Change detection data

··········

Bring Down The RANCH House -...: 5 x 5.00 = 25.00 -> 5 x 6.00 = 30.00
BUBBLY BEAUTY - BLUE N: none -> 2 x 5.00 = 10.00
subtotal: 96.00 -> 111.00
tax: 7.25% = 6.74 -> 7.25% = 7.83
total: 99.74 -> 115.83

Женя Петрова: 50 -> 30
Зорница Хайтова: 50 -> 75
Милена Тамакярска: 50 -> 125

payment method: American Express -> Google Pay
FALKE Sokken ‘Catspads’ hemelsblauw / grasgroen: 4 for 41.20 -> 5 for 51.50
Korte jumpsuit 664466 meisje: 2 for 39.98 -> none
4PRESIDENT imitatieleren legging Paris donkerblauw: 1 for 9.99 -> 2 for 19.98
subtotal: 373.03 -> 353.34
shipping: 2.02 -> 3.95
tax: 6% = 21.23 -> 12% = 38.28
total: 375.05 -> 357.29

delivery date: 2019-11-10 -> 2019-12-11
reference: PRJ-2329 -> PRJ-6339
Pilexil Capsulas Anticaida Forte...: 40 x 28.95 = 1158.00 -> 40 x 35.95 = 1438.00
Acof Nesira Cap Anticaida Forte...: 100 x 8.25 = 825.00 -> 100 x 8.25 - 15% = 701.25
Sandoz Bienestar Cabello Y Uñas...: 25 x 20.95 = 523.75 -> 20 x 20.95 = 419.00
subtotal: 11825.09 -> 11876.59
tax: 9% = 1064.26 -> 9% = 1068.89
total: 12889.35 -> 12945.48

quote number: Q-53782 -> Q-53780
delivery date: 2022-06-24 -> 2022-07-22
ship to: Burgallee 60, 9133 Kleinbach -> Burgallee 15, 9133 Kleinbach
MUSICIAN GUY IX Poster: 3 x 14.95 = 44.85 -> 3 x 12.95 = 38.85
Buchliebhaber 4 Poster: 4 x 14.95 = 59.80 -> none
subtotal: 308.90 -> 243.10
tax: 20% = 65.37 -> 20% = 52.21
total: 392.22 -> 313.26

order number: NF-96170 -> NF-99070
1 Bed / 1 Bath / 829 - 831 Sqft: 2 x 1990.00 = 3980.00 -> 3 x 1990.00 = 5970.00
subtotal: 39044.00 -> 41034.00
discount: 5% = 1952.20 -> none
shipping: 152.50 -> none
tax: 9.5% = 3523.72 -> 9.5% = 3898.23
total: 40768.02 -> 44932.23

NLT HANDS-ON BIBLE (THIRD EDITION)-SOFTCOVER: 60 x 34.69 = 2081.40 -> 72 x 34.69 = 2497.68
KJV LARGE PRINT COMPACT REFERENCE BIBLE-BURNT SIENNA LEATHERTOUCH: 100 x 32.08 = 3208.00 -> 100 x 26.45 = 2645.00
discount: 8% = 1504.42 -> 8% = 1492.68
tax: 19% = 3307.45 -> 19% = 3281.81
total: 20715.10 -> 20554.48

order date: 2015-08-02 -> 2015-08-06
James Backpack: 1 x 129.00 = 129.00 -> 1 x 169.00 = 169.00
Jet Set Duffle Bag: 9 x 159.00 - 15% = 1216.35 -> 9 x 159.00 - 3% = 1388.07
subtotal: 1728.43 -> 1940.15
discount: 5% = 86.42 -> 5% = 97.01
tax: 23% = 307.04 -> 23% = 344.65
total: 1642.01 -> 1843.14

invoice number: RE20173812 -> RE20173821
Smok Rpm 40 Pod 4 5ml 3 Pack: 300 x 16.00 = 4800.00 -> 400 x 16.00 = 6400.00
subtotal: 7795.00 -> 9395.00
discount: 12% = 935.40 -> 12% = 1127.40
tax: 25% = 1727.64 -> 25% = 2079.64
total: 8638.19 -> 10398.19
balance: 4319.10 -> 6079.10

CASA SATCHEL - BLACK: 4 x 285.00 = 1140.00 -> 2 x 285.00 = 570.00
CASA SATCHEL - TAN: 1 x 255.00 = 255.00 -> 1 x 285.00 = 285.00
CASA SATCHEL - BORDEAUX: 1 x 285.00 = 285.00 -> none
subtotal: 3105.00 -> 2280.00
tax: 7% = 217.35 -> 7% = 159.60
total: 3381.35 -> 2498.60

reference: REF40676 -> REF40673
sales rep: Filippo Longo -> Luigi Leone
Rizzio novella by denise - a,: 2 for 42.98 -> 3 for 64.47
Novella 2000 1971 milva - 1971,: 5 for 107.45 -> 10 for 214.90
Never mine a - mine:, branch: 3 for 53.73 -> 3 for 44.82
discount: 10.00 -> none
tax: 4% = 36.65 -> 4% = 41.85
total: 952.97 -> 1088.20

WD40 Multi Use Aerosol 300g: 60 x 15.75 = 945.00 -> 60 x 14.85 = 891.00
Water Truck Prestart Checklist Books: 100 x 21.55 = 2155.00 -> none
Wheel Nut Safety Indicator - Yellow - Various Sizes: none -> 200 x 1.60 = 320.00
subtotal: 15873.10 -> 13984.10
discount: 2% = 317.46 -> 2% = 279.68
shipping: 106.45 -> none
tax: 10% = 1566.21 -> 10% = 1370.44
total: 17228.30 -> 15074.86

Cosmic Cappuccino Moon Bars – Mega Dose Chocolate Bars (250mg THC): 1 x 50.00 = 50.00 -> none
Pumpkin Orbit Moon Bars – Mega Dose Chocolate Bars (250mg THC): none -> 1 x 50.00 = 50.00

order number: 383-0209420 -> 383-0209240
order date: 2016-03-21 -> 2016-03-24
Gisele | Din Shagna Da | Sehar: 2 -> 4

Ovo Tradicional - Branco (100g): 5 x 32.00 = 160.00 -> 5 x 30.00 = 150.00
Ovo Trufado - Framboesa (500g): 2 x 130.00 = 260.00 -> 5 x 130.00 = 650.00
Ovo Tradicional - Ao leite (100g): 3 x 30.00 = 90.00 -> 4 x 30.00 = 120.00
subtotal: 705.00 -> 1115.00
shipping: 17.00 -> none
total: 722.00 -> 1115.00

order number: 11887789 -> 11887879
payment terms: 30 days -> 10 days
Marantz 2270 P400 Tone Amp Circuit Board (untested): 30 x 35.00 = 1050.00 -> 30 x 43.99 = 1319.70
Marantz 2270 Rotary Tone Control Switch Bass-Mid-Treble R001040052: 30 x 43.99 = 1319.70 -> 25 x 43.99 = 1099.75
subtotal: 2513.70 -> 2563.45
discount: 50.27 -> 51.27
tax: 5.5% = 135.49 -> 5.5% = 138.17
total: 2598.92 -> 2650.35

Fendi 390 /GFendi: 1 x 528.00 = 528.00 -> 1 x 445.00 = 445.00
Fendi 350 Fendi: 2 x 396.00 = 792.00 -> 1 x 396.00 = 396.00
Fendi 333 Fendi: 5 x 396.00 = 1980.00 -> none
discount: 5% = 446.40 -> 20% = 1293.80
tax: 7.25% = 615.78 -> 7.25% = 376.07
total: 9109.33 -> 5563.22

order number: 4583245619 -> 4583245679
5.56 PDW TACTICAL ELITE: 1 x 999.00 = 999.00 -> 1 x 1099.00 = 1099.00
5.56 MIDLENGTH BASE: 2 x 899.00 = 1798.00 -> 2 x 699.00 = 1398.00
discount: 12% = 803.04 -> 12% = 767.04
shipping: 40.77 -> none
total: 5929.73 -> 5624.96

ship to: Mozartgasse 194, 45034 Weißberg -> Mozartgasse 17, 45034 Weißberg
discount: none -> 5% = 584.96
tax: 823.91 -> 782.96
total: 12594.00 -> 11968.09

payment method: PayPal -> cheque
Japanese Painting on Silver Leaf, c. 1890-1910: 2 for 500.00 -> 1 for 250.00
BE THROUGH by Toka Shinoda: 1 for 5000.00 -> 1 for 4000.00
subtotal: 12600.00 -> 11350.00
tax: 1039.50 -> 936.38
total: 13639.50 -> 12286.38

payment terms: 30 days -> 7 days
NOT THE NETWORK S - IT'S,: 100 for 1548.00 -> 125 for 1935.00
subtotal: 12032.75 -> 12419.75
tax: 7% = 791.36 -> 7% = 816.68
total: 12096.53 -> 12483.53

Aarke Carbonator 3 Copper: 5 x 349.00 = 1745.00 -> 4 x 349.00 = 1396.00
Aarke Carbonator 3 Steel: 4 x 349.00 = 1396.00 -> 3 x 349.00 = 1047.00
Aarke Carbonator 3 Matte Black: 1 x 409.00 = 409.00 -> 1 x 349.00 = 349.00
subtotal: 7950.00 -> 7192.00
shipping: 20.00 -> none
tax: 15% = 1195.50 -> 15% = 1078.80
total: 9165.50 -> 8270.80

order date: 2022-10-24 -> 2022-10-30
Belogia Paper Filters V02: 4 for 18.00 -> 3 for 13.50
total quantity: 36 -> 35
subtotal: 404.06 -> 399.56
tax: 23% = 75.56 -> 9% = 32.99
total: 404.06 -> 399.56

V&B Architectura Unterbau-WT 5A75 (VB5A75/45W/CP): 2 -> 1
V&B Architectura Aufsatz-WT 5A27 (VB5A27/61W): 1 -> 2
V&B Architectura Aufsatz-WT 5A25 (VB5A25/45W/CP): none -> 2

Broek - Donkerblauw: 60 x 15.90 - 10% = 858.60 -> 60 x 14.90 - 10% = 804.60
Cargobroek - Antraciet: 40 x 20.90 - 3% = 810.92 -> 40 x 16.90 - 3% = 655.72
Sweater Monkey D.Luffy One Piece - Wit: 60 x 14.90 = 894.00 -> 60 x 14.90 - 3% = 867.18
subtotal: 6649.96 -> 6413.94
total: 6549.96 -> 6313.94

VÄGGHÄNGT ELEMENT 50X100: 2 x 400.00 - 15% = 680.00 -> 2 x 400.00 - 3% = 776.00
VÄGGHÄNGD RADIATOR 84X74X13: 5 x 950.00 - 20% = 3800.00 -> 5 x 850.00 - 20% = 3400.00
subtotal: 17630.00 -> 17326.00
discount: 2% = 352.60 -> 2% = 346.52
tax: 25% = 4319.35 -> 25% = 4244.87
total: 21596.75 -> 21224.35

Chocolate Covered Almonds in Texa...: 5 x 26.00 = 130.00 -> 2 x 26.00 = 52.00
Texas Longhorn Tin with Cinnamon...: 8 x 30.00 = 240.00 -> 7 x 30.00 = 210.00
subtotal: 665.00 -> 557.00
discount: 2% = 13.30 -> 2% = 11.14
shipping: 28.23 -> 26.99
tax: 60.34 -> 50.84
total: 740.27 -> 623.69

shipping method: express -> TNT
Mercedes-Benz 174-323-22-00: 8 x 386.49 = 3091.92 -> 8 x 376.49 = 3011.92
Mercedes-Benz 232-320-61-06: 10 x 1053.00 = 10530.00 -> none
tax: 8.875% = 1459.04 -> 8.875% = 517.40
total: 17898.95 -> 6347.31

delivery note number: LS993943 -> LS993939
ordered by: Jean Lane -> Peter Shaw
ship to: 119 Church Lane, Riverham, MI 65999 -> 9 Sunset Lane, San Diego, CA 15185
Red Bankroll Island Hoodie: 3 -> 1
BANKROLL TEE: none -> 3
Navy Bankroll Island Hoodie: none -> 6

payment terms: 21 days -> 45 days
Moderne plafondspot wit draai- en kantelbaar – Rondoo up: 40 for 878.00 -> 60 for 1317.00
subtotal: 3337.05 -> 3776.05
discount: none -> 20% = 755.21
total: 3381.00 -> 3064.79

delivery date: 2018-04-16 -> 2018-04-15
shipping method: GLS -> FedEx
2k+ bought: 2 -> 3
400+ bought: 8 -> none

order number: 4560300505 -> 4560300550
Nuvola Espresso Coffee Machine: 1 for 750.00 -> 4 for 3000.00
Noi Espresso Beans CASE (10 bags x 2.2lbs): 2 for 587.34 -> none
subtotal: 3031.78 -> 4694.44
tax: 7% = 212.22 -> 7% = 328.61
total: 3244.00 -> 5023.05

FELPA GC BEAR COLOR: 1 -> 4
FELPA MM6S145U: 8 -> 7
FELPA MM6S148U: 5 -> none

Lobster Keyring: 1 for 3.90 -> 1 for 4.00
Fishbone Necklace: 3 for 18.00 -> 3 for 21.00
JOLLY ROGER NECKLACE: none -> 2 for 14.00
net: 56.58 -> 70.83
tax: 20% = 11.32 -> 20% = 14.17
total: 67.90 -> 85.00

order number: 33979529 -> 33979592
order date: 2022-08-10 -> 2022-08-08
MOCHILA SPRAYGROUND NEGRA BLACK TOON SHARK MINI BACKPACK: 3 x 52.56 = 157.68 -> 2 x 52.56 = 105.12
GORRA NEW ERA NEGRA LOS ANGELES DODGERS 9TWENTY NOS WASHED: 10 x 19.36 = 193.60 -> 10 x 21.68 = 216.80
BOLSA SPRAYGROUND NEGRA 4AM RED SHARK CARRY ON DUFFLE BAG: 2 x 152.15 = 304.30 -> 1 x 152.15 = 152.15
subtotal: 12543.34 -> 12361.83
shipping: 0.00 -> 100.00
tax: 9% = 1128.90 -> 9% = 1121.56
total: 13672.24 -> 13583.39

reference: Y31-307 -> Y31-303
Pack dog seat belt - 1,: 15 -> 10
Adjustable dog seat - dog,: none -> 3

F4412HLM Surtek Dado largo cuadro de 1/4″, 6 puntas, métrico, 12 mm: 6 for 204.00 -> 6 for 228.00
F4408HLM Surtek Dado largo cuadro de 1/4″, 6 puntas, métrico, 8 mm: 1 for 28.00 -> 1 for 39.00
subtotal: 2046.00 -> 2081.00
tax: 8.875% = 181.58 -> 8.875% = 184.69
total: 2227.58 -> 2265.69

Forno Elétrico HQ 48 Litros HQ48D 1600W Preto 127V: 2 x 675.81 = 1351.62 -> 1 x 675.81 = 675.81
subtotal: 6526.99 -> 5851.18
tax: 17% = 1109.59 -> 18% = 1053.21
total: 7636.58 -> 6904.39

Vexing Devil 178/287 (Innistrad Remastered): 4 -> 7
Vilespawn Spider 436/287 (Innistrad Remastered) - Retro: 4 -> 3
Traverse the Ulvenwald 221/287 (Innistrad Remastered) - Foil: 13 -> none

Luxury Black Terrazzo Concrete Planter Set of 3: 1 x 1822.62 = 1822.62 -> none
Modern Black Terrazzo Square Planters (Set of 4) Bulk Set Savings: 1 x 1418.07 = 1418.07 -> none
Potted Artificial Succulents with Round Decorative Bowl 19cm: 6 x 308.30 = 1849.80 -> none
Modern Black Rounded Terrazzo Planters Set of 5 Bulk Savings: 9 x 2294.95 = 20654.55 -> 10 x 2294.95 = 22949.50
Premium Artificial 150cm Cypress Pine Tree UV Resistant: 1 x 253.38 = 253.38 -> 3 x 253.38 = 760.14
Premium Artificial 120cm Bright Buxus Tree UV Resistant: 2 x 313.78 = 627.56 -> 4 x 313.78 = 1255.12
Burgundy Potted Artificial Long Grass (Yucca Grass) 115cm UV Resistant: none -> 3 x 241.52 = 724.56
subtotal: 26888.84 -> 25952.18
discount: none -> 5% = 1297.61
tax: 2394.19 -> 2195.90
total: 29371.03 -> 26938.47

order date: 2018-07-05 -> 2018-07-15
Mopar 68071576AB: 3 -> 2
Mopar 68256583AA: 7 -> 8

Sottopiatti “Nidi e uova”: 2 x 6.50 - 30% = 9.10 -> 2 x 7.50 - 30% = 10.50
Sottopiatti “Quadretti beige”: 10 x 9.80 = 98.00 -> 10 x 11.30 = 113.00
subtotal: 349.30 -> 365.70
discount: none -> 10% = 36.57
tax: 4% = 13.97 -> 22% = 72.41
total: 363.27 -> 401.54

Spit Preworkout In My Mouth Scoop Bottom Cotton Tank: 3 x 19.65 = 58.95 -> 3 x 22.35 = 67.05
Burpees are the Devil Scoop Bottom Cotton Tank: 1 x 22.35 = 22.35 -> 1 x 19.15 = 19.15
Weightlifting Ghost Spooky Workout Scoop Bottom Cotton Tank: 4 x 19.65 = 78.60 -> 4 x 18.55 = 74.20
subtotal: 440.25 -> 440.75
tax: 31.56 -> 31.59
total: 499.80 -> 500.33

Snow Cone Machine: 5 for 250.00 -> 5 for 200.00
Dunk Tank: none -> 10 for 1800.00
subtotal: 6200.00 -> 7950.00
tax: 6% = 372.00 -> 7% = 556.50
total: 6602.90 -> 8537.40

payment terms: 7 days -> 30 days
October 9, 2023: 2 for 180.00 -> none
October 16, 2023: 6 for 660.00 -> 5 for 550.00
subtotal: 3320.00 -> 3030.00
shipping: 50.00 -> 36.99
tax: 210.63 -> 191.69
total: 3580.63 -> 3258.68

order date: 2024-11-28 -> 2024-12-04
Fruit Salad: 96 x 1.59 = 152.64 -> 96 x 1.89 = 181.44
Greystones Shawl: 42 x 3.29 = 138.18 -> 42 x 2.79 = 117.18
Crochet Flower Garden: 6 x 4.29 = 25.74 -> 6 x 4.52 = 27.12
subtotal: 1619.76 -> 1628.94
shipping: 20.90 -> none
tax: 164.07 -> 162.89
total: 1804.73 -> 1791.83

··········

§ **Exercise prompt**:
Set the entries down again exactly, beginning with their first line and ending with the line that contains "Милена Тамакярска: 50 -> 125"; omit all other lines.

§ **Result of this task**:
Bring Down The RANCH House -...: 5 x 5.00 = 25.00 -> 5 x 6.00 = 30.00
BUBBLY BEAUTY - BLUE N: none -> 2 x 5.00 = 10.00
subtotal: 96.00 -> 111.00
tax: 7.25% = 6.74 -> 7.25% = 7.83
total: 99.74 -> 115.83

Женя Петрова: 50 -> 30
Зорница Хайтова: 50 -> 75
Милена Тамакярска: 50 -> 125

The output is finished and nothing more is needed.